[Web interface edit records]

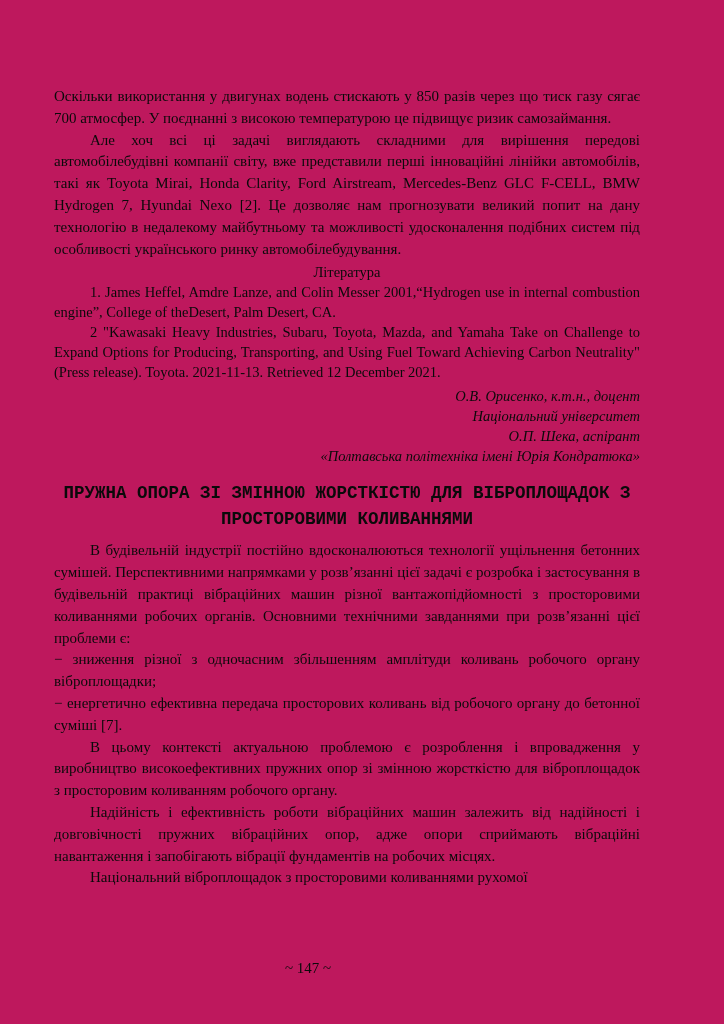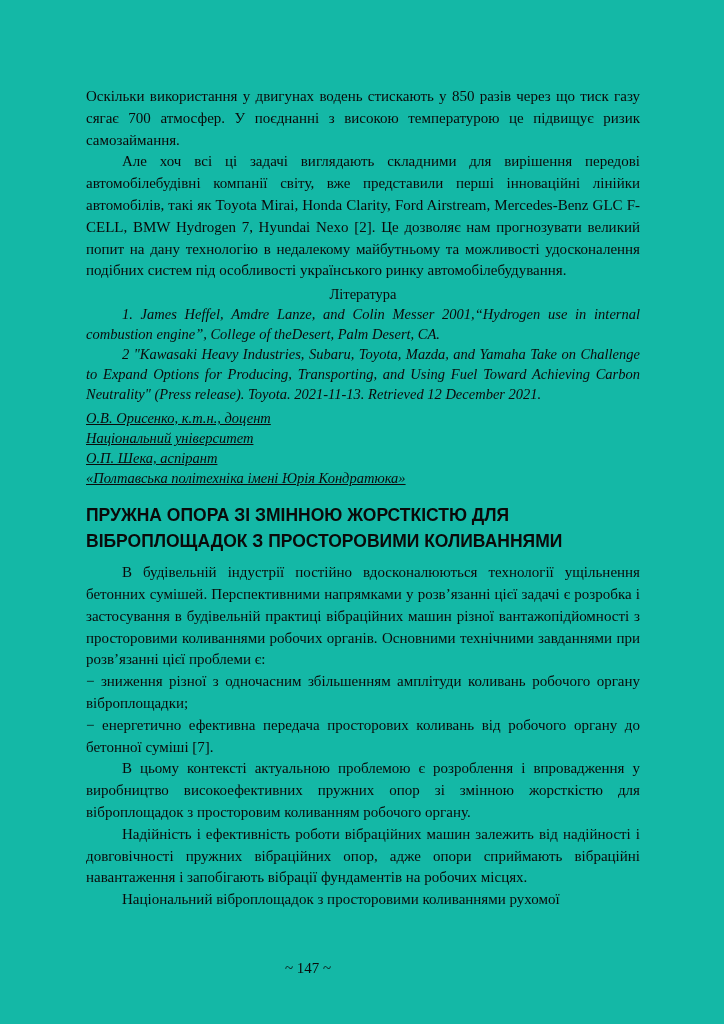--- a/index.html
+++ b/index.html
@@ -4,23 +4,23 @@
 <style>
   html, body {
     margin: 0;
     padding: 0;
     background: #ffffff;
   }
   .page {
     position: relative;
     width: 724px;
     height: 1024px;
-    background: #14b8a6;
+    background: #be185d;
     box-sizing: border-box;
-    padding: 86px 84px 0 86px;
+    padding: 86px 84px 0 54px;
     font-family: "Liberation Serif", "DejaVu Serif", serif;
     color: #0a0a0a;
     overflow: hidden;
   }
   .content p {
     margin: 0;
   }
   .body-text {
     font-size: 15px;
     line-height: 21.8px;
@@ -34,46 +34,45 @@
   }
   .ref-heading {
     font-size: 14.5px;
     line-height: 20px;
     text-align: center;
     margin-top: 2px !important;
   }
   .ref {
     font-size: 14.5px;
     line-height: 20px;
-    font-style: italic;
     text-align: justify;
     text-indent: 36px;
   }
   .udc {
     font-size: 15px;
     font-weight: bold;
     margin-top: 56px !important;
     line-height: 20px;
   }
   .authors {
     margin-top: 4px;
-    text-align: left;
-    text-decoration: underline;
+    text-align: right;
   }
   .authors p {
     font-size: 14.5px;
     line-height: 20px;
     font-style: italic;
   }
   .article-title {
     margin: 14px 0 8px 0;
     font-size: 17.5px;
     font-weight: bold;
     line-height: 26px;
-    font-family: Liberation Sans, sans-serif;
+    text-align: center;
+    font-family: Liberation Mono, monospace;
   }
   .page-number {
     position: absolute;
     bottom: 46px;
     left: 0;
     width: 616px;
     text-align: center;
     font-size: 15px;
     line-height: 20px;
   }

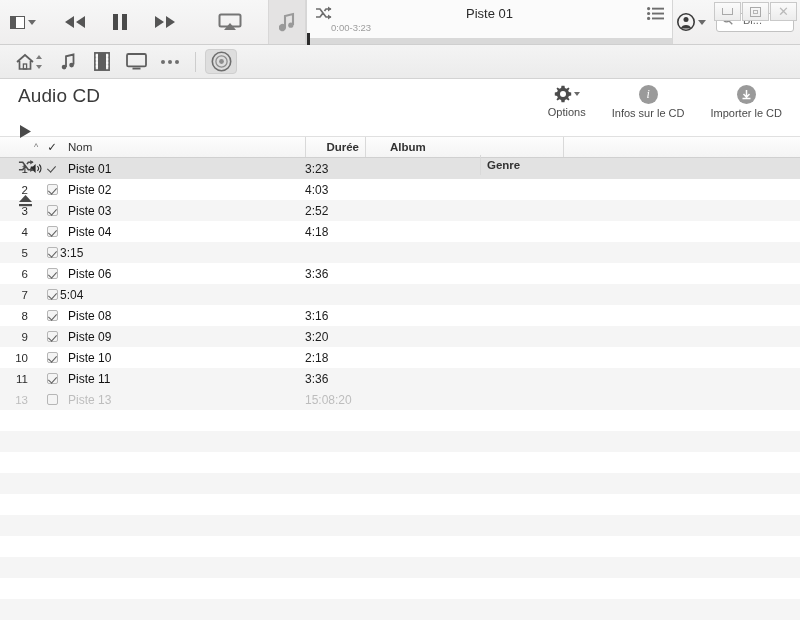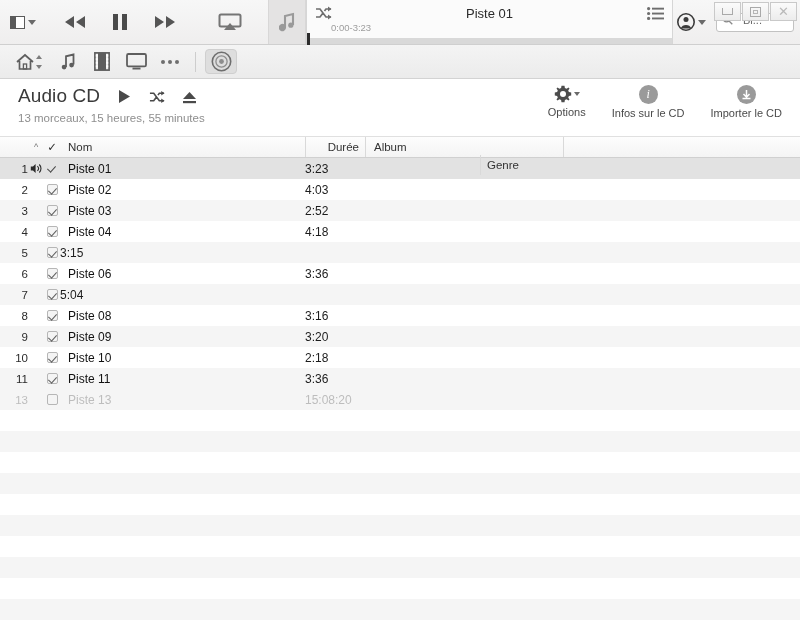--- a/index.html
+++ b/index.html
@@ -219,21 +219,21 @@
   .albumheader {
     height: 51px;
     background: #fff;
     display: flex;
     align-items: flex-start;
     padding: 6px 0 0 18px;
     position: relative;
     flex: none;
   }
   .ah-left { display: flex; flex-direction: column; }
-  .ah-titlerow { display: flex; align-items: flex-end; gap: 17px; }
+  .ah-titlerow { display: flex; align-items: flex-start; gap: 17px; flex-direction: column; }
   .ah-title {
     font-size: 19px;
     color: #3a3a3a;
     font-weight: normal;
     letter-spacing: .1px;
   }
   .ah-sub {
     font-size: 11.5px;
     color: #8e8e8e;
     margin-top: 5px;
@@ -278,28 +278,28 @@
     box-sizing: border-box;
     flex: none;
   }
   .ch {
     height: 100%;
     display: flex; align-items: center;
     box-sizing: border-box;
     cursor: default;
     position: relative;
   }
-  .ch + .ch.div { border-left: 1px solid #d9d9d9; }
+  .ch + .ch.div { border-left: 1px solid #d9d9d9; font-weight: bold; }
   .ch-num { width: 28px; justify-content: flex-end; }
   .ch-sort { width: 16px; justify-content: center; color:#777; font-size:9px;}
   .ch-check { width: 16px; justify-content: center; }
   .ch-name { width: 245px; padding-left: 8px; }
   .ch-duree { width: 60px; justify-content: flex-end; padding-right: 6px; }
   .ch-artiste { width: 120px; padding-left: 6px; }
-  .ch-album { width: 115px; padding-left: 8px; }
+  .ch-album { width: 115px; padding-left: 24px; }
   .ch-genre { width: 83px; padding-left: 6px; margin-top: 36px; }
   .ch-rest { flex: 1; }
 
   .tracklist {
     flex: 1;
     overflow: hidden;
     background: #fff;
   }
   .row {
     height: 21px;
@@ -533,21 +533,20 @@
             <path d="M9.5 5 L11 3 L16 3" fill="none" stroke="#4a4a4a" stroke-width="1.7"></path>
           </svg>
         </span>
         <span>
           <svg width="15" height="14" viewBox="0 0 15 14">
               <path d="M7.5 2 L14 9 L1 9 Z" fill="#4a4a4a"></path>
               <rect x="1" y="11" width="13" height="2.2" fill="#4a4a4a"></rect>
             </svg>
         </span>
       </div>
-      <span class="ah-sub">13 morceaux, 15 heures, 55 minutes</span>
     </div>
 
     <div class="ah-actions">
       <div class="ah-btn">
         <span style="display:flex;align-items:center;gap:2px;">
           <svg width="18" height="18" viewBox="0 0 18 18">
             <path d="M9 0.8 L10.5 0.8 L10.9 3.1 L12.6 3.8 L14.5 2.5 L15.5 3.5 L14.2 5.4 L14.9 7.1 L17.2 7.5 L17.2 9 L17.2 10.5 L14.9 10.9 L14.2 12.6 L15.5 14.5 L14.5 15.5 L12.6 14.2 L10.9 14.9 L10.5 17.2 L9 17.2 L7.5 17.2 L7.1 14.9 L5.4 14.2 L3.5 15.5 L2.5 14.5 L3.8 12.6 L3.1 10.9 L0.8 10.5 L0.8 9 L0.8 7.5 L3.1 7.1 L3.8 5.4 L2.5 3.5 L3.5 2.5 L5.4 3.8 L7.1 3.1 L7.5 0.8 Z" fill="#4c4c4c"></path>
             <circle cx="9" cy="9" r="3" fill="#fff"></circle>
           </svg>
           <span style="width:0;height:0;border-left:3.5px solid transparent;border-right:3.5px solid transparent;border-top:4.5px solid #6a6a6a;"></span>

Assignment:
The answer must be every line of the data that contains the word "display".

Output:
     display: flex;
   .ah-left { display: flex; flex-direction: column; }
-  .ah-titlerow { display: flex; align-items: flex-end; gap: 17px; }
+  .ah-titlerow { display: flex; align-items: flex-start; gap: 17px; flex-direction: column; }
     display: flex; align-items: center;
         <span style="display:flex;align-items:center;gap:2px;">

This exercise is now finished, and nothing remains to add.